[Change detection data]

· · · · · · ·

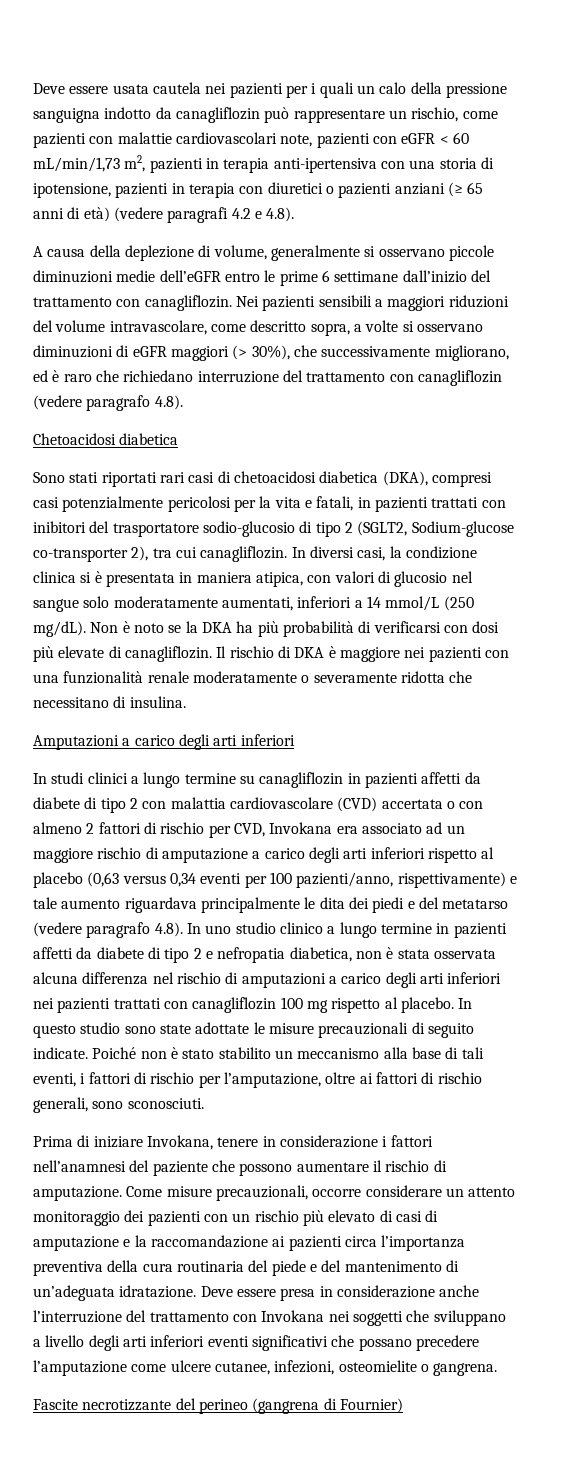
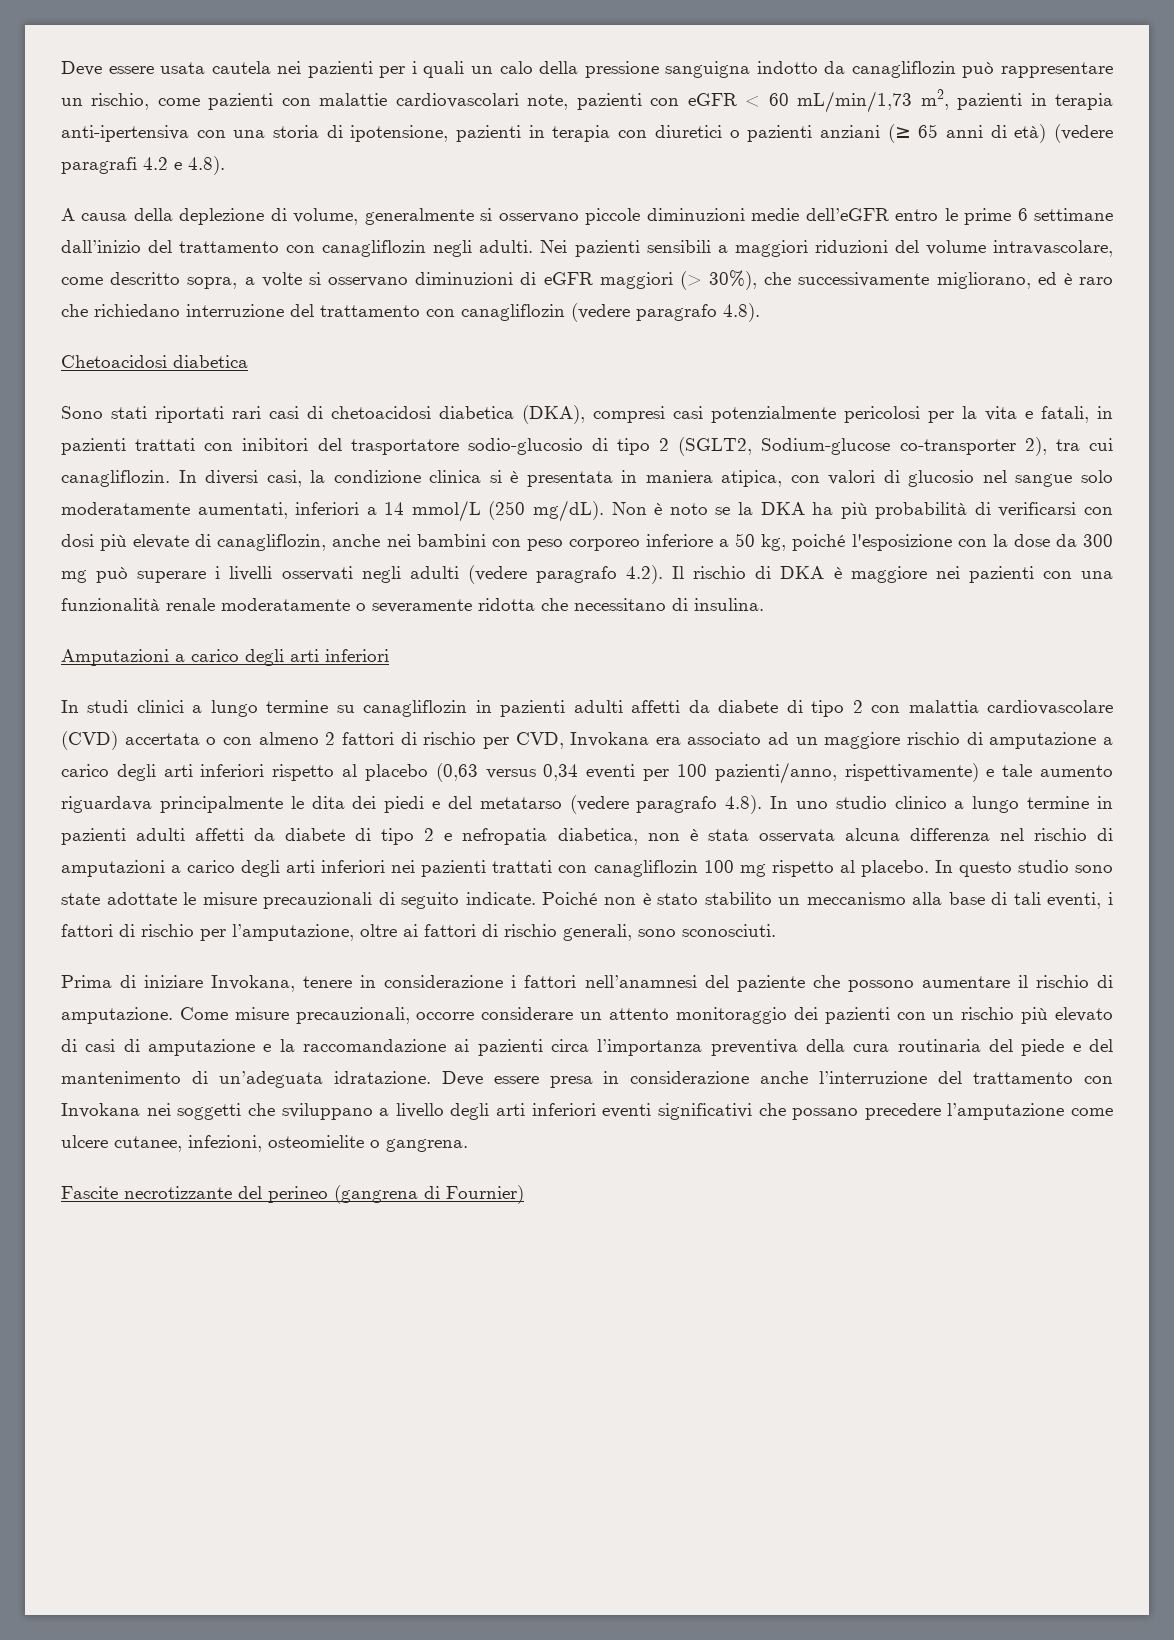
- A causa della deplezione di volume, generalmente si osservano piccole diminuzioni medie dell’eGFR entro le prime 6 settimane dall’inizio del trattamento con canagliflozin.
+ A causa della deplezione di volume, generalmente si osservano piccole diminuzioni medie dell’eGFR entro le prime 6 settimane dall’inizio del trattamento con canagliflozin negli adulti.
- Non è noto se la DKA ha più probabilità di verificarsi con dosi più elevate di canagliflozin. Il rischio di DKA è maggiore nei pazienti con una funzionalità renale moderatamente o severamente ridotta che necessitano di insulina.
+ Non è noto se la DKA ha più probabilità di verificarsi con dosi più elevate di canagliflozin, anche nei bambini con peso corporeo inferiore a 50 kg, poiché l'esposizione con la dose da 300 mg può superare i livelli osservati negli adulti (vedere paragrafo 4.2). Il rischio di DKA è maggiore nei pazienti con una funzionalità renale moderatamente o severamente ridotta che necessitano di insulina.
- In studi clinici a lungo termine su canagliflozin in pazienti affetti da diabete di tipo 2 con malattia cardiovascolare (CVD) accertata o con almeno 2 fattori di rischio per CVD, Invokana era associato ad un maggiore rischio di amputazione a carico degli arti inferiori rispetto al placebo (0,63 versus 0,34 eventi per 100 pazienti/anno, rispettivamente) e tale aumento riguardava principalmente le dita dei piedi e del metatarso (vedere paragrafo 4.8). In uno studio clinico a lungo termine in pazienti affetti da diabete di tipo 2 e nefropatia diabetica, non è stata osservata alcuna differenza nel rischio di amputazioni a carico degli arti inferiori nei pazienti trattati con canagliflozin 100 mg rispetto al placebo.
+ In studi clinici a lungo termine su canagliflozin in pazienti adulti affetti da diabete di tipo 2 con malattia cardiovascolare (CVD) accertata o con almeno 2 fattori di rischio per CVD, Invokana era associato ad un maggiore rischio di amputazione a carico degli arti inferiori rispetto al placebo (0,63 versus 0,34 eventi per 100 pazienti/anno, rispettivamente) e tale aumento riguardava principalmente le dita dei piedi e del metatarso (vedere paragrafo 4.8). In uno studio clinico a lungo termine in pazienti adulti affetti da diabete di tipo 2 e nefropatia diabetica, non è stata osservata alcuna differenza nel rischio di amputazioni a carico degli arti inferiori nei pazienti trattati con canagliflozin 100 mg rispetto al placebo.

· · · · · · ·

> What you are asked to do
Repeat each entry exactly. Pictures do not belong in the copy.

> Answer space
- A causa della deplezione di volume, generalmente si osservano piccole diminuzioni medie dell’eGFR entro le prime 6 settimane dall’inizio del trattamento con canagliflozin.
+ A causa della deplezione di volume, generalmente si osservano piccole diminuzioni medie dell’eGFR entro le prime 6 settimane dall’inizio del trattamento con canagliflozin negli adulti.
- Non è noto se la DKA ha più probabilità di verificarsi con dosi più elevate di canagliflozin. Il rischio di DKA è maggiore nei pazienti con una funzionalità renale moderatamente o severamente ridotta che necessitano di insulina.
+ Non è noto se la DKA ha più probabilità di verificarsi con dosi più elevate di canagliflozin, anche nei bambini con peso corporeo inferiore a 50 kg, poiché l'esposizione con la dose da 300 mg può superare i livelli osservati negli adulti (vedere paragrafo 4.2). Il rischio di DKA è maggiore nei pazienti con una funzionalità renale moderatamente o severamente ridotta che necessitano di insulina.
- In studi clinici a lungo termine su canagliflozin in pazienti affetti da diabete di tipo 2 con malattia cardiovascolare (CVD) accertata o con almeno 2 fattori di rischio per CVD, Invokana era associato ad un maggiore rischio di amputazione a carico degli arti inferiori rispetto al placebo (0,63 versus 0,34 eventi per 100 pazienti/anno, rispettivamente) e tale aumento riguardava principalmente le dita dei piedi e del metatarso (vedere paragrafo 4.8). In uno studio clinico a lungo termine in pazienti affetti da diabete di tipo 2 e nefropatia diabetica, non è stata osservata alcuna differenza nel rischio di amputazioni a carico degli arti inferiori nei pazienti trattati con canagliflozin 100 mg rispetto al placebo.
+ In studi clinici a lungo termine su canagliflozin in pazienti adulti affetti da diabete di tipo 2 con malattia cardiovascolare (CVD) accertata o con almeno 2 fattori di rischio per CVD, Invokana era associato ad un maggiore rischio di amputazione a carico degli arti inferiori rispetto al placebo (0,63 versus 0,34 eventi per 100 pazienti/anno, rispettivamente) e tale aumento riguardava principalmente le dita dei piedi e del metatarso (vedere paragrafo 4.8). In uno studio clinico a lungo termine in pazienti adulti affetti da diabete di tipo 2 e nefropatia diabetica, non è stata osservata alcuna differenza nel rischio di amputazioni a carico degli arti inferiori nei pazienti trattati con canagliflozin 100 mg rispetto al placebo.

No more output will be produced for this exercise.